Atlas E/F Launch Vehicle Research and Development Capabilities 660444

WITH THE PHASE OUT of the early inventory of USAF, liquid fueled, long range Atlas ICBMs an enormous amount of equipment resources has been made available for application to the development and furtherance of advanced scientific programs. One such endeavor which actually began three years prior to the phase out of Atlas weapon systems was the USAF/BSD NIKE/Advanced Ballistic Re-Entry Systems (ABRES) program. The ABRES program test objective is to validate, through full scale testing, the theoretical investigations being conducted by governmental and various contractor laboratories toward the understanding of the re-entry physics phenomena. These basic theories once verified may then be applied to either offensive-defensive weapon system development or to the earth or other planetary re-entry technology of U. S. space craft. The Army NIKE re-entry measurement launch program, which also uses Atlas, is conducted by the AF in conjunction with the ABRES program.

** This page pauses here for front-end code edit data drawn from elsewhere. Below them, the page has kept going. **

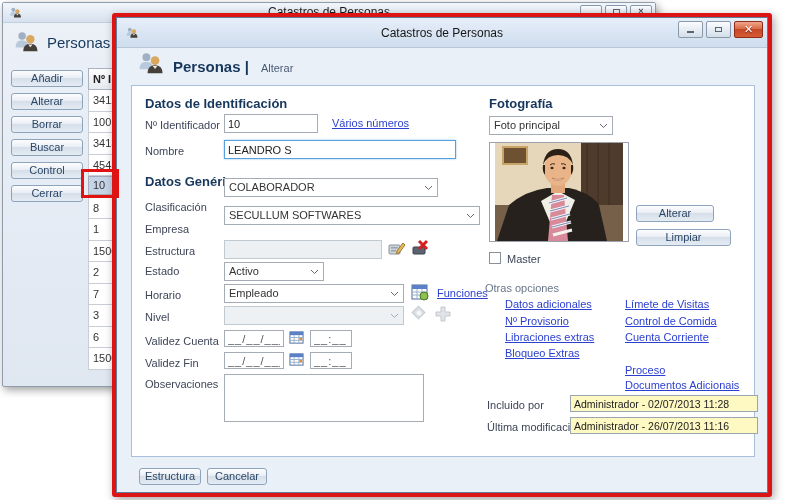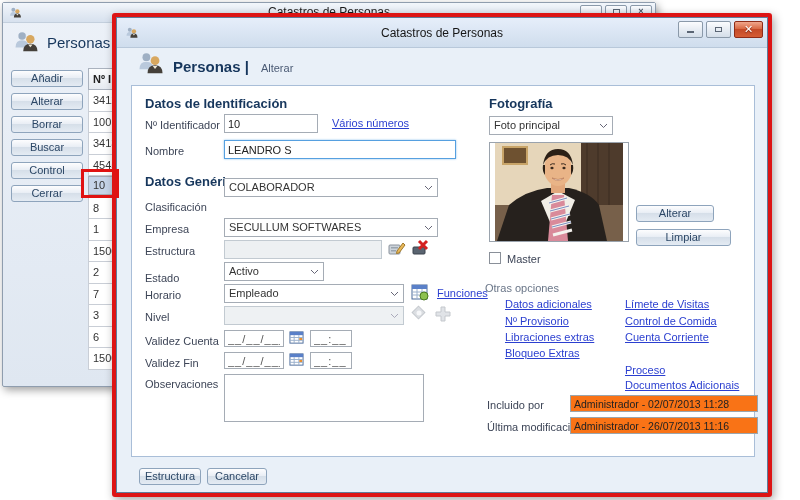--- a/index.html
+++ b/index.html
@@ -207,7 +207,7 @@
     </div>
 
     <div class="lbl" style="left:13px;top:137px">Empresa</div>
-    <div class="sel" style="left:92px;top:132px;width:214px">
+    <div class="sel" style="left:92px;top:120px;width:256px">
       <span>SECULLUM SOFTWARES</span>
       <svg class="chev" width="9" height="6">
             <path d="M1 1 L4.5 4.5 L8 1" stroke="#667" fill="none"></path>

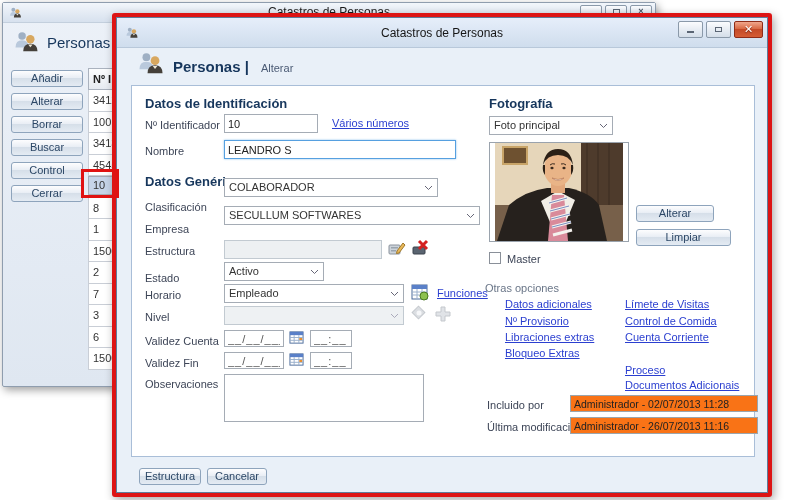--- a/index.html
+++ b/index.html
@@ -227,7 +227,7 @@
       <path d="M8 2 L16 10 M16 2 L8 10" stroke="#d42020" stroke-width="3"></path>
     </svg>
 
-    <div class="lbl" style="left:13px;top:186px">Estado</div>
+    <div class="lbl" style="left:13px;top:179px">Estado</div>
     <div class="sel" style="left:92px;top:176px;width:100px">
       <span>Activo</span>
       <svg class="chev" width="9" height="6">

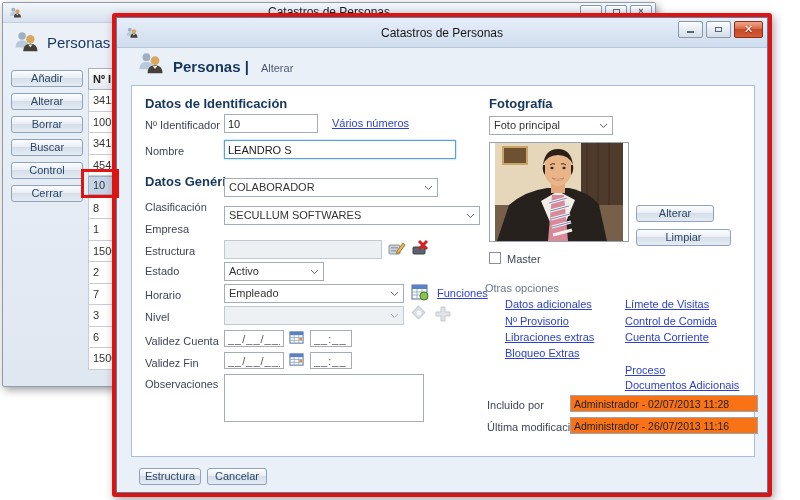--- a/index.html
+++ b/index.html
@@ -67,7 +67,7 @@
     font-family:inherit; font-size:11px; color:#222; padding:1px 3px; }
   .inp.focus { border:1px solid #56a0e0; box-shadow:0 0 2px #8cc0ec; }
   .inp.dis { background:#edf0f2; border:1px solid #c2cad1; }
-  .inp.ro  { background:#f97316; border:1px solid #9aa5ad; font-size:10.5px; color:#222; height:17px; }
+  .inp.ro  { background:#fef9c3; border:1px solid #9aa5ad; font-size:10.5px; color:#222; height:17px; }
   .mask { color:#555; letter-spacing:1px; }
   .sel  { position:absolute; height:19px; background:#fff; border:1px solid #a5acb5;
     font-size:11px; color:#333; padding:2px 16px 0 4px; white-space:nowrap; overflow:hidden; }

Since the initiation of ABRES, numerous other scientific agencies have expressed interest in and are currently flying passenger experiments as prime payloads or as passenger experiments on those boosters having excess payload capacity available. The Atlas boosters, their cost having been long written-off, can be essentially provided for relatively low modification and launch service cost. Certain standard refurbishments have been identified to update and/or recycle components, and modification and installation of individual payload-peculiar requirements have been accomplished. Modification is performed at the Convair, San Diego factory or at the 6595th Aerospace Test Wing/Convair VAFB facilities. Delivery of the “like new” boosters ready for launch is made at any of three recently modified and updated R&D launch sites at the Vandenberge AFB.
The Atlas boosters are currently equipped with all-inertial guidance systems; radio-inertial guidance may easily be installed to replace the all-inertial system with minor hardware changes to the Atlas subsystems. Simplified fabrication and tooling techniques allow removal of thin skins and replacement of heavier tank sections for higher aerodynamic heating (lower trajectories) and/or heavier payloads (8,000- to 36,000-pound) capability.
The Atlas Series E/F boosters are currently programmed and scheduled to boost hypersonic glide vehicles with injection at altitudes of 250,000 feet at over 20,000 fps, to place various payloads into low-altitude circular orbits up to 150 n. mi., or by use of small solid motors and implementing a Hohmann transfer the entire tank with a 2,000-pound payload can be placed into a 300-n. mi. circular orbit This paper will present detailed information on the 136 Series E/F Atlas boosters' availability and launch data availability plus an overview of the ABRES/Atlas program.